***** Data to use *****

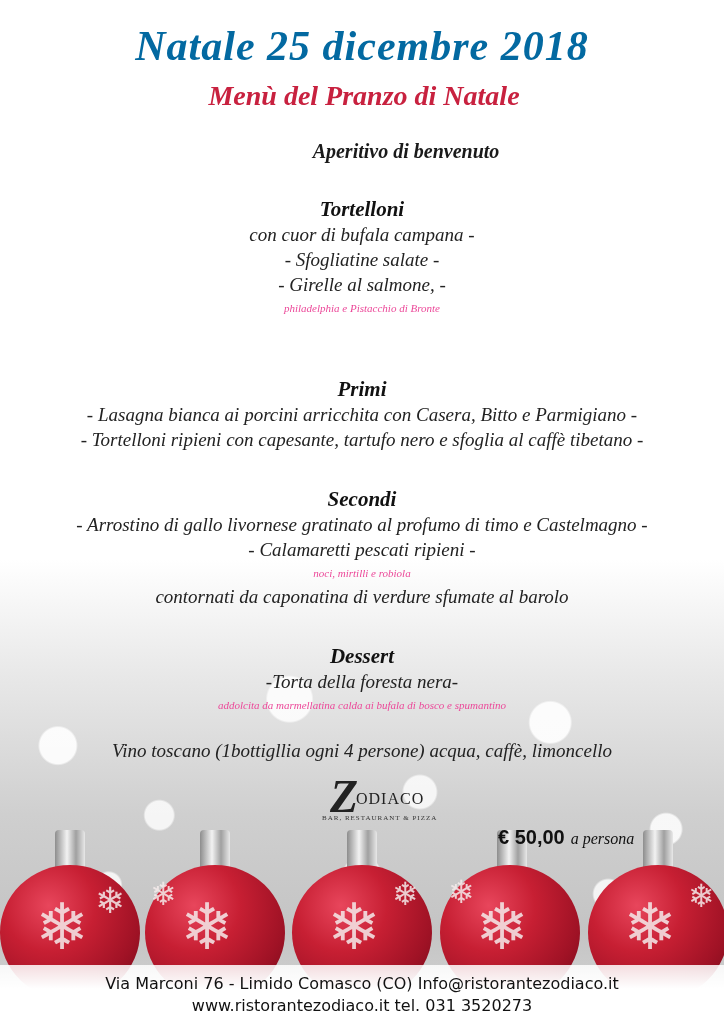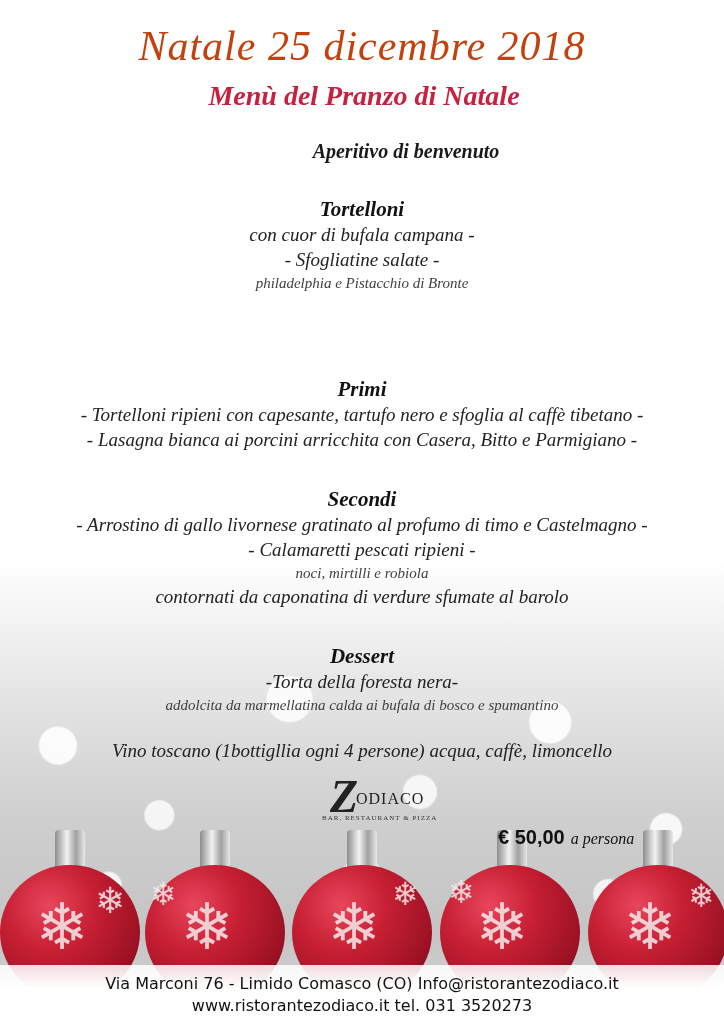"Natale 25 dicembre 2018" .title { color: #c2410c -> #0369a1; font-weight: normal -> bold }
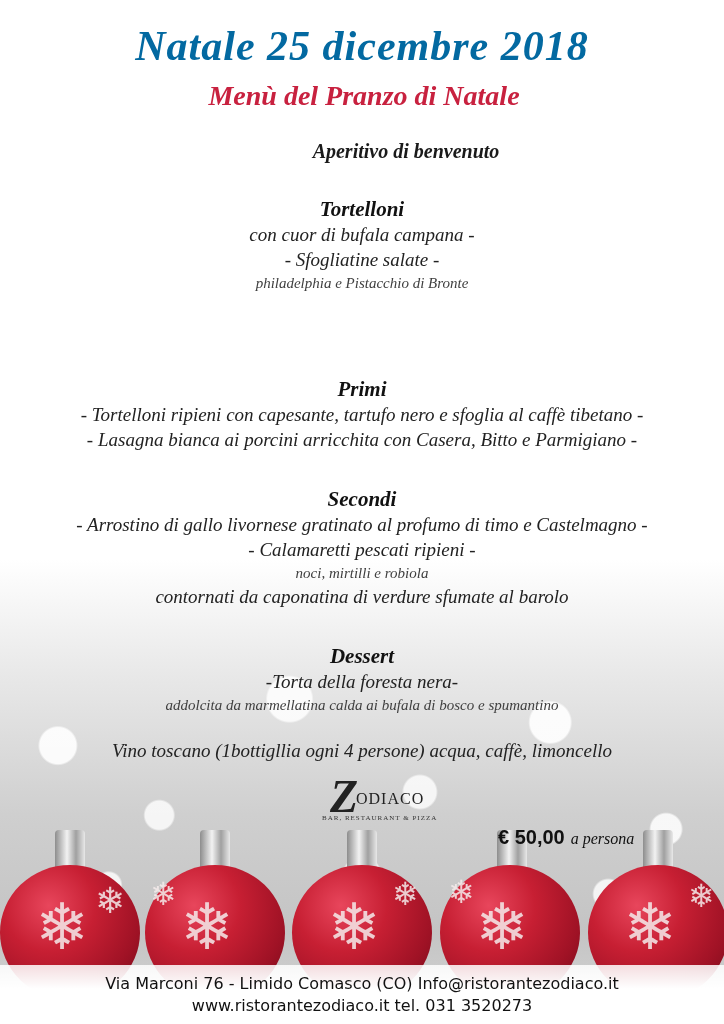"- Girelle al salmone, -" div.line { html: none -> <div>- Girelle al salmone, -</div> }
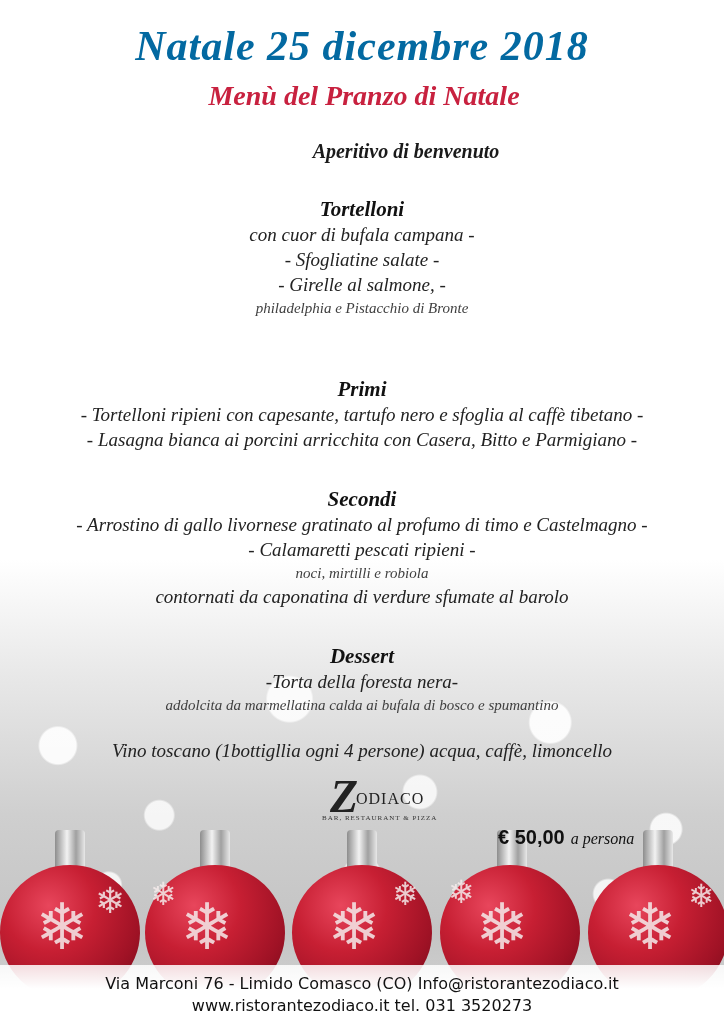"philadelphia e Pistacchio di Bronte" .section .small { color: #404040 -> #ec4899; font-size: 15px -> 11px }
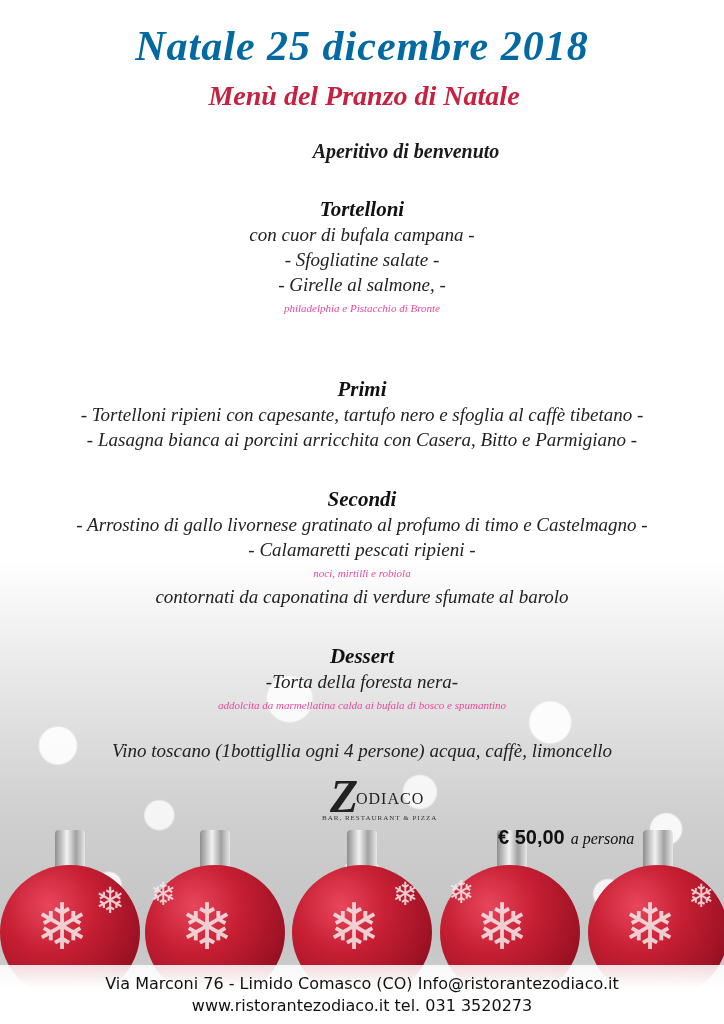"- Tortelloni ripieni con capesante," div.line { order: before "- Lasagna bianca ai porcini" -> after "- Lasagna bianca ai porcini" }
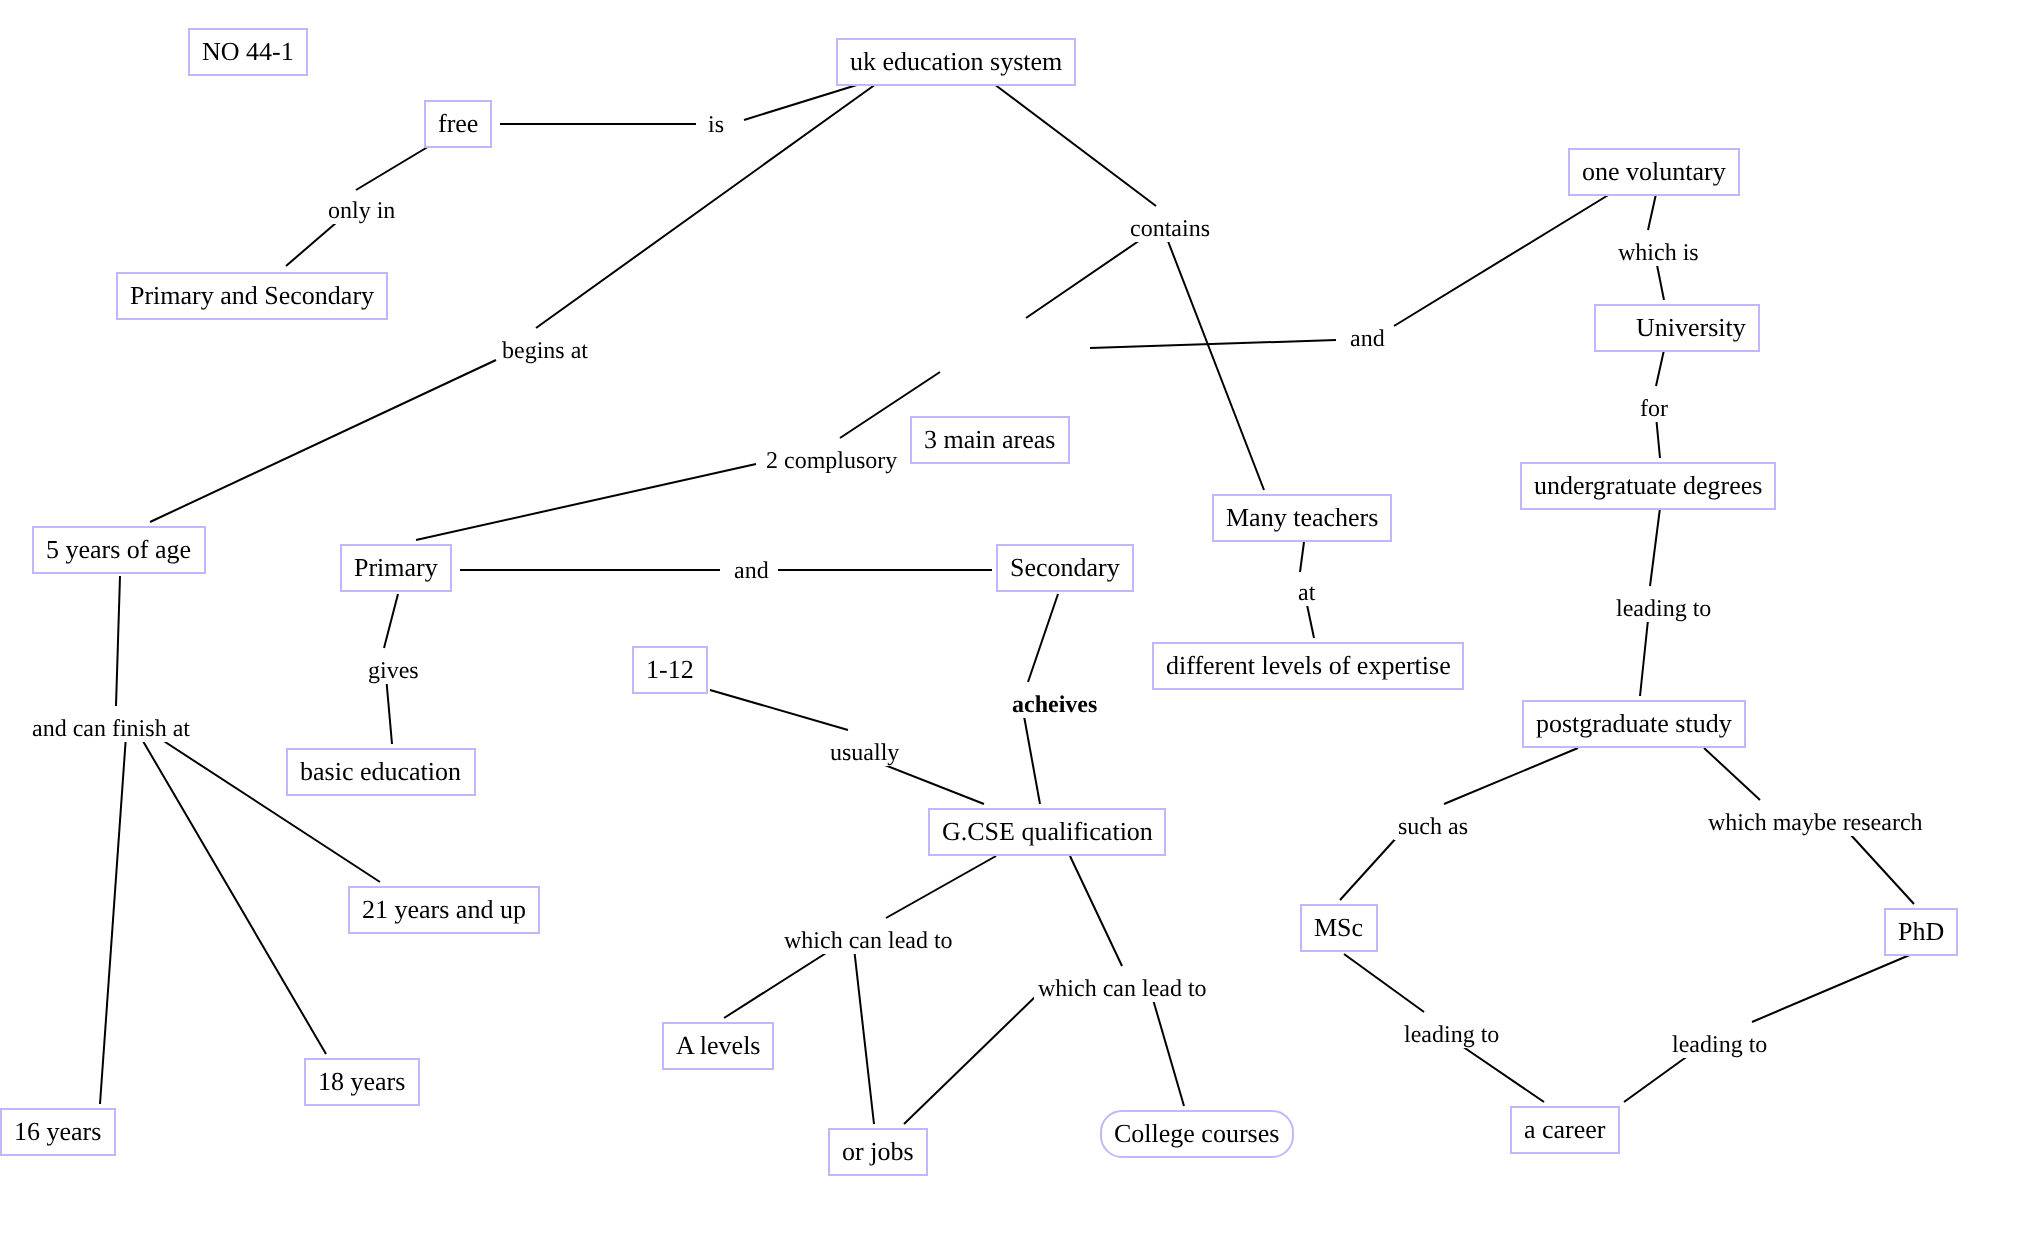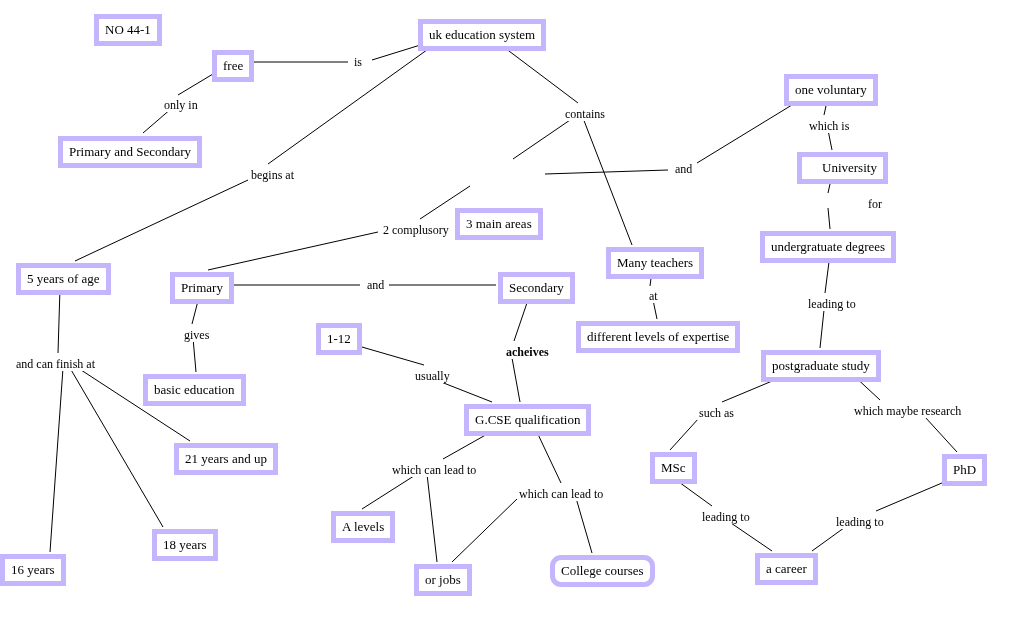"NO 44-1" .node { border: 5px solid #c4b5fd -> 1px solid #c4b5fd }
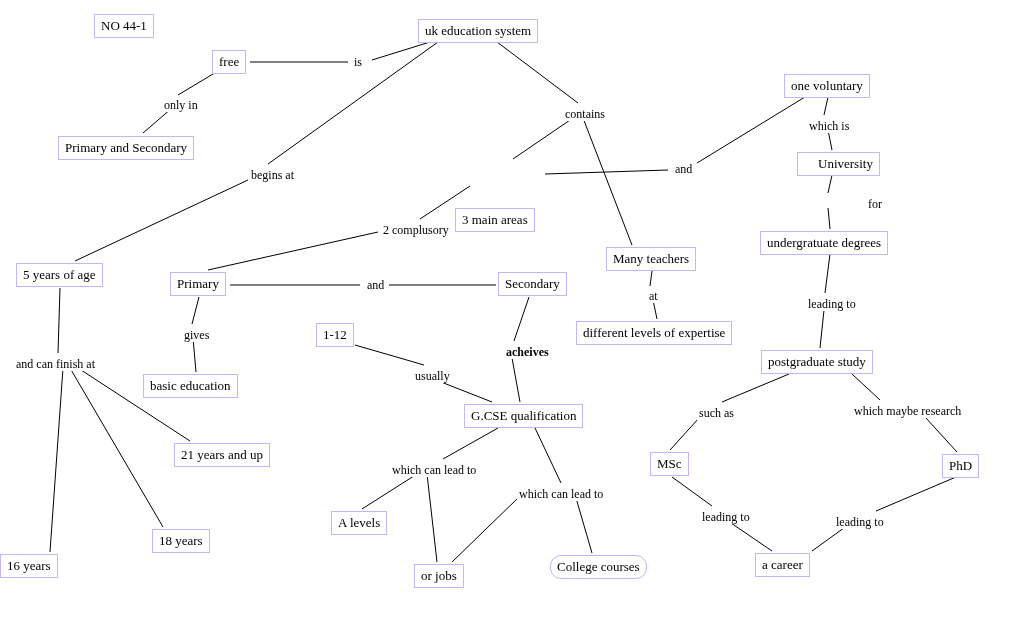"for" div.edge-label { margin-left: 48px -> none }
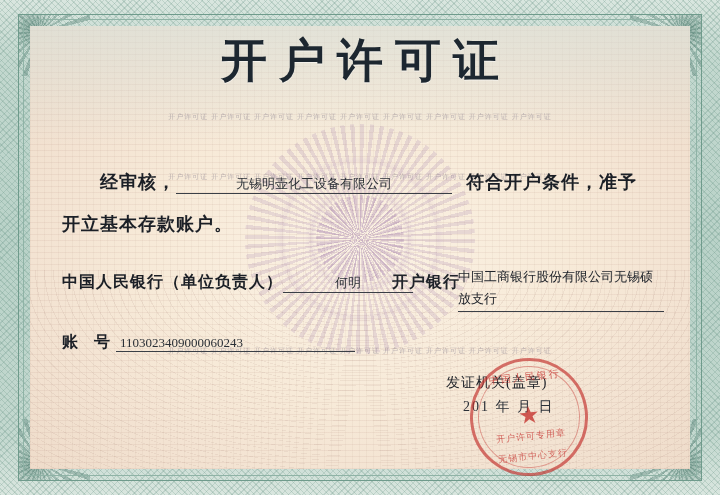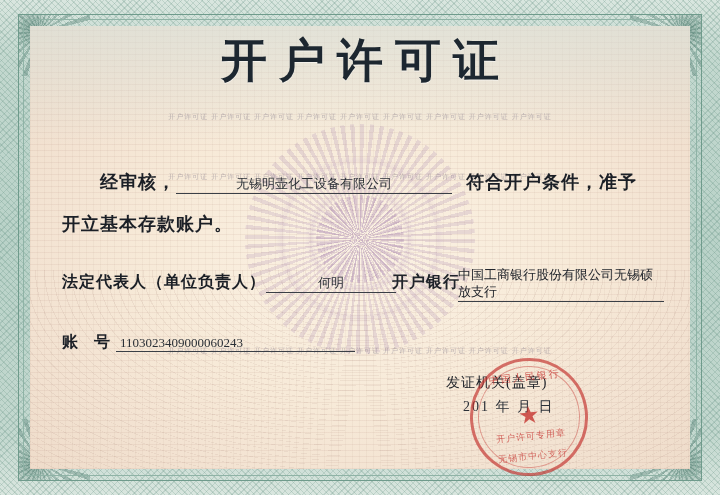"法定代表人（单位负责人）" span.label { text: 法定代表人 -> 中国人民银行 }
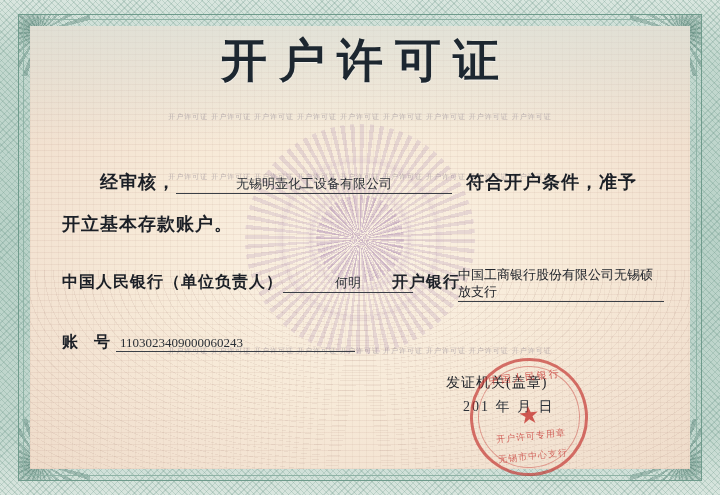"中国工商银行股份有限公司无锡硕放支行" .bank-value { line-height: 17px -> 22px }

*****

Reproduce the material exactly; keep pictures out.

"Natale 25 dicembre 2018" .title { color: #c2410c -> #0369a1; font-weight: normal -> bold }
"- Girelle al salmone, -" div.line { html: none -> <div>- Girelle al salmone, -</div> }
"philadelphia e Pistacchio di Bronte" .section .small { color: #404040 -> #ec4899; font-size: 15px -> 11px }
"- Tortelloni ripieni con capesante," div.line { order: before "- Lasagna bianca ai porcini" -> after "- Lasagna bianca ai porcini" }
"NO 44-1" .node { border: 5px solid #c4b5fd -> 1px solid #c4b5fd }
"for" div.edge-label { margin-left: 48px -> none }
"法定代表人（单位负责人）" span.label { text: 法定代表人 -> 中国人民银行 }
"中国工商银行股份有限公司无锡硕放支行" .bank-value { line-height: 17px -> 22px }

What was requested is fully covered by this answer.